C.8.7.5 Medical incidents as triggers for chain reactions

The actual incident could serve as a trigger for a chain or cascade reaction. Such a reaction will start with the seafarer, but could include other crewmembers, the ship’s operation, a TMAS[4] on shore, a SAR[5] service, the port of call, the recipient of the goods carried on the ship, the ship operator, a manning agency, a hospital and a repatriation service. It also involves financial loss related to the above for the ship-owner, the operator, a manning agency and an insurer as well as the outcome for the seafarer, which sometimes is with sequelae. Hence those incidents that are most likely to trigger a complex chain of consequences are a priority for intervention as compared with incidents that are self-limiting and easily dealt with on board.
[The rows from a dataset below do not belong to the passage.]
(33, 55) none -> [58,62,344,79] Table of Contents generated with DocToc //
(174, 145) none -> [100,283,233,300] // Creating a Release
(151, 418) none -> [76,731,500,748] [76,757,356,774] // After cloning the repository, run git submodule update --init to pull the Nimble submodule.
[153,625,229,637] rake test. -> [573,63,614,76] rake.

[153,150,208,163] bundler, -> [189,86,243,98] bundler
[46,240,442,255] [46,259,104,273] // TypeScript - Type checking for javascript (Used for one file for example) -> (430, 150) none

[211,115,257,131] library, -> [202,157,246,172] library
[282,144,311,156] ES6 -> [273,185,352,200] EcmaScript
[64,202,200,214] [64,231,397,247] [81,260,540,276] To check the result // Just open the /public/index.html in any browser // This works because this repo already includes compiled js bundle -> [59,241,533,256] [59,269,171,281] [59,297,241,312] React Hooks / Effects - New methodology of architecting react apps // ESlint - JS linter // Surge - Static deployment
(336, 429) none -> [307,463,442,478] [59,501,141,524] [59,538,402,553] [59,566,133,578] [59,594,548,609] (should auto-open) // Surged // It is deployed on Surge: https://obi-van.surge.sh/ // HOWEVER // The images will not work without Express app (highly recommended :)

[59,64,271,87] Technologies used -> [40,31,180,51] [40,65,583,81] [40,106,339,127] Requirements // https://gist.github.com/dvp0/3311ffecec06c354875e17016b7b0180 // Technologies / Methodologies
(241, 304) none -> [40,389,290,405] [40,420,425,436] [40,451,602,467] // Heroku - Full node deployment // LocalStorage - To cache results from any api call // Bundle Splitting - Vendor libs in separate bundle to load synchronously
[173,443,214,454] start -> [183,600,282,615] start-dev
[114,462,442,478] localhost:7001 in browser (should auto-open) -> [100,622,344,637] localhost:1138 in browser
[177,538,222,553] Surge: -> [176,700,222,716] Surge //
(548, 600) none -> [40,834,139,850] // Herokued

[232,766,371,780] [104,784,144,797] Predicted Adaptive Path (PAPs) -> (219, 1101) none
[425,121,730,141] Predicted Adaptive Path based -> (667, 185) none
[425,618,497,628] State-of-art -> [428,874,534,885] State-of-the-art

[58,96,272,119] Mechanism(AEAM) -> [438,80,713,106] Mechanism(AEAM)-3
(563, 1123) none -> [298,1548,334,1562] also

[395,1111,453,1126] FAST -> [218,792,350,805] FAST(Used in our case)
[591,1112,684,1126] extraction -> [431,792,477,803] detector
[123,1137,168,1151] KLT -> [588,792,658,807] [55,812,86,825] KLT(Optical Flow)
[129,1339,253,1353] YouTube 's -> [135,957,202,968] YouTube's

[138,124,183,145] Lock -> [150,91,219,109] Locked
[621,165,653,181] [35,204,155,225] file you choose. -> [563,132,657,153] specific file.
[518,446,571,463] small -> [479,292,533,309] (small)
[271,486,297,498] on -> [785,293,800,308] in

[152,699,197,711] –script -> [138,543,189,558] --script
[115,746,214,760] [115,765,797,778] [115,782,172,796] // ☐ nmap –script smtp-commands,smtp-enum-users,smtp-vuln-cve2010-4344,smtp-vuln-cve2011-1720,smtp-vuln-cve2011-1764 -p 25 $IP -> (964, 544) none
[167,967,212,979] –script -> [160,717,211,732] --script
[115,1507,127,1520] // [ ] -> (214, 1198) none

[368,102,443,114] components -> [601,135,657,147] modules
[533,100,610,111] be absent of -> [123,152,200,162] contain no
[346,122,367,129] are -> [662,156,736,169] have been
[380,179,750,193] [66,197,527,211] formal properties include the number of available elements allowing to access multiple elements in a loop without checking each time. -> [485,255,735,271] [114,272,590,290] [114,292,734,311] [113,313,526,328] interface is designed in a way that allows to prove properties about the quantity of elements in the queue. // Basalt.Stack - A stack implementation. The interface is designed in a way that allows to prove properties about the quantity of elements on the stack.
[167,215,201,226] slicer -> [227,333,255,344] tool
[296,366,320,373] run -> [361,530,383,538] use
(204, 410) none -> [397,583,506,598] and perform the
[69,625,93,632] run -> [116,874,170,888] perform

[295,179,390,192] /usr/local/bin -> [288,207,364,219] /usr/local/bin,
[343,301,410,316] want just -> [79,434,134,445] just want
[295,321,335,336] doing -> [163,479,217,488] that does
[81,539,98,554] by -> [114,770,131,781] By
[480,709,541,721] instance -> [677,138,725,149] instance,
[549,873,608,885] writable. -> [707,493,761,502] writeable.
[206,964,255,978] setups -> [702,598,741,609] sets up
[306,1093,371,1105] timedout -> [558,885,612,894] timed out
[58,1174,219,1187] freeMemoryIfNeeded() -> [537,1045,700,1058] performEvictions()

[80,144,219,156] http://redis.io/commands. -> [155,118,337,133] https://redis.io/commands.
Figure 2 illustrates the cascade reaction that often follows a medical incident in a seafarer. It is obviously not restricted to the medical incident. The consequences are diverse.


Figure 2. The cascade reaction after a medical incident.


[1] Kungwani P. Risk Managements – An Analytical Study. IOSR Journal of Business and Management (IOSR-JBM) e-ISSN: 2278-487X, p-ISSN: 2319-7668. Volume 16, Issue 3. Ver. III (Feb. 2014), PP 83-89

[2] ILO IMO Guidelines on the medical examination of seafarers, Sectoral Activities Programme ILO/IMO/JMS/2011/1, Appendix E, footnotes to the table, page 43.

[3] Regulations of 5 June 2014 No. 805 on  medical examination of employees on  Norwegian ships and mobile offshore units, Appendix E – Health requirements for common medical conditions, footnotes ii

[4] TMAS = Telemedical Maritime Assitance Service – often called Radio Medical Service.